I try to remember to recycle, but the recycling box is full, and I can never remember if Potomac Village recycles plastic bags. And I’m feeling lazy. So I toss the plastic bag into the trash.
Next Tuesday I’ll put out the trash and on Wednesday morning a garbage truck from Potomac Village will pick up our trash with the plastic bag in it. They will transport it about eight miles to the transfer station off Reagan Blvd.
A few days after that the trash with our plastic bag in it will be scooped up by a huge bulldozer and pushed into a tractor trailer where it will be travel about 25 miles to a landfill that Potomac Village, along with many other communities in the suburbs of Washington DC, contract with to take our trash.
The tractor trailer will dump the trash with our plastic bag into the landfill. If our bag blows away and lands in a river and then washes into the Atlantic Ocean. It will join with other plastic debris in one of the trash islands where it will float around for 1,000 years or more until heat and the sun’s ultraviolet rays break the plastic down into tiny granules.
If our bag is buried under other trash in the landfill, it will slowly sink into the landfill. In about 30 years the landfill will reach its capacity and the company that operates it will cap it. Our plastic bag will remain in the landfill and not break down because the artificial conditions in the landfill do not allow water or other natural processes to occur.

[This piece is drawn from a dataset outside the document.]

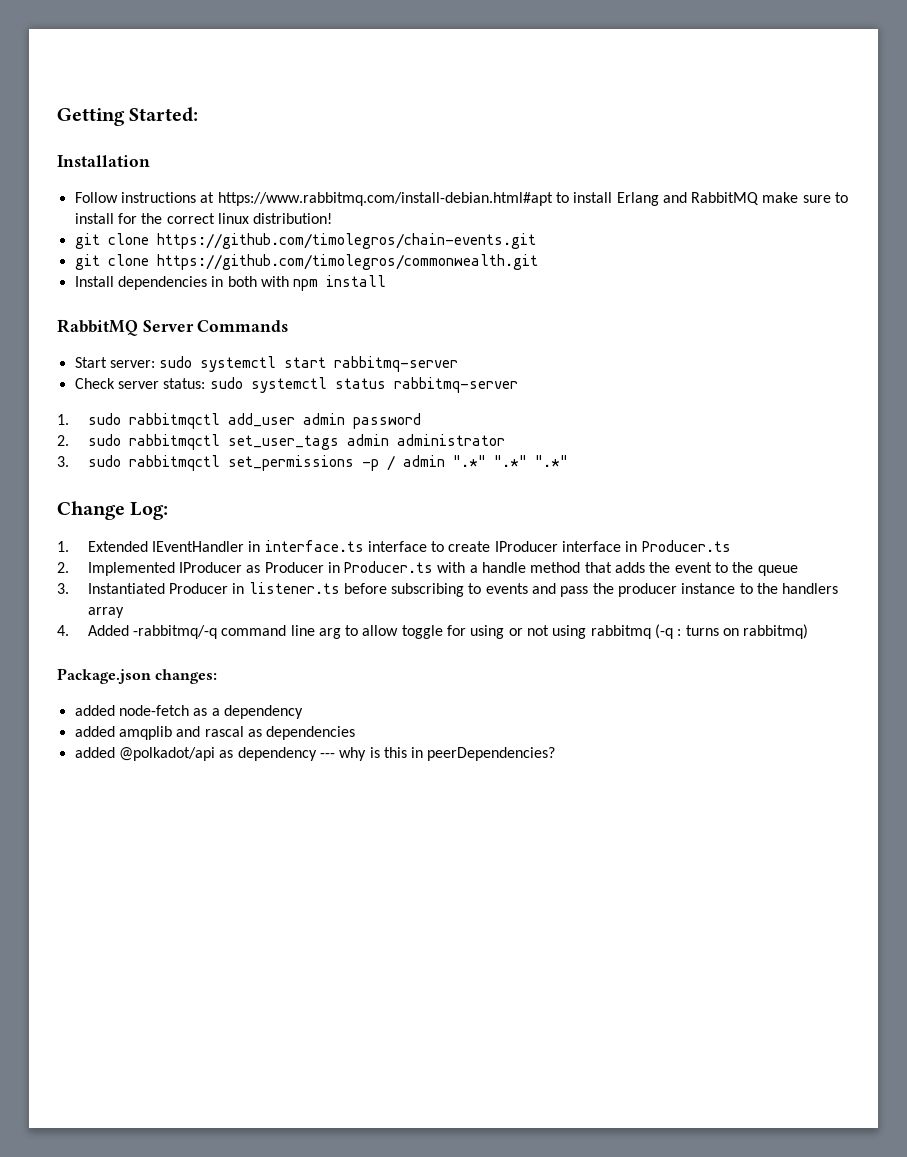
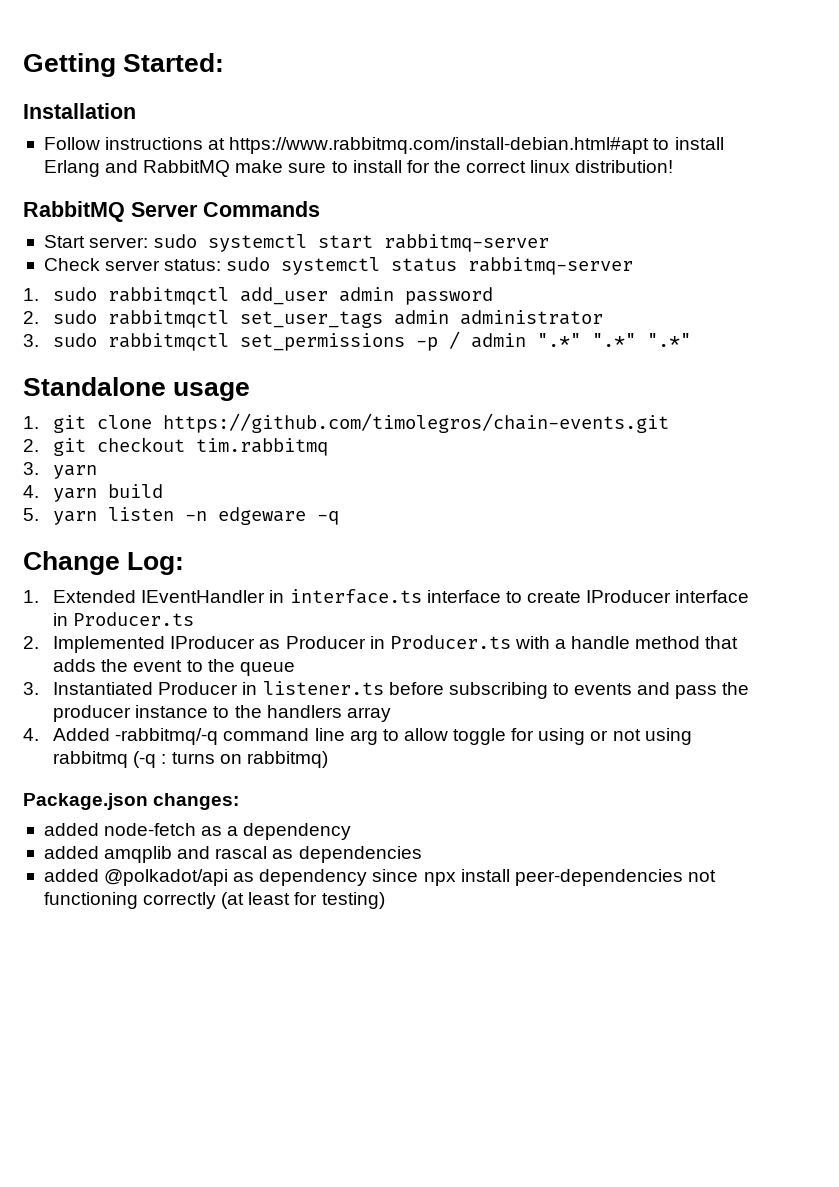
[74,233,536,249] [74,254,538,270] [74,275,387,291] // git clone https://github.com/timolegros/chain-events.git // git clone https://github.com/timolegros/commonwealth.git // Install dependencies in both with npm install -> (674, 166) none
(568, 461) none -> [23,377,251,401] [23,413,670,433] [23,437,329,456] [23,462,98,479] [23,484,164,502] [23,507,340,525] // Standalone usage // 1. git clone https://github.com/timolegros/chain-events.git // 2. git checkout tim.rabbitmq // 3. yarn // 4. yarn build // 5. yarn listen -n edgeware -q
[319,747,556,761] --- why is this in peerDependencies? -> [372,869,716,886] [43,892,385,909] since npx install peer-dependencies not functioning correctly (at least for testing)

In several thousand years an earthquake will crack the landfill, allowing water and microbes to enter it. After another few thousand years sunlight will reach our plastic bag and begin to degrade it. Eventually it will return to the earth.
This may sound like a lot of time, distance, and energy, but my Hot Pockets did not fall out of that bag once in the ten minutes I was using it. And the Hot Pockets were really tasty. I love Hot Pockets.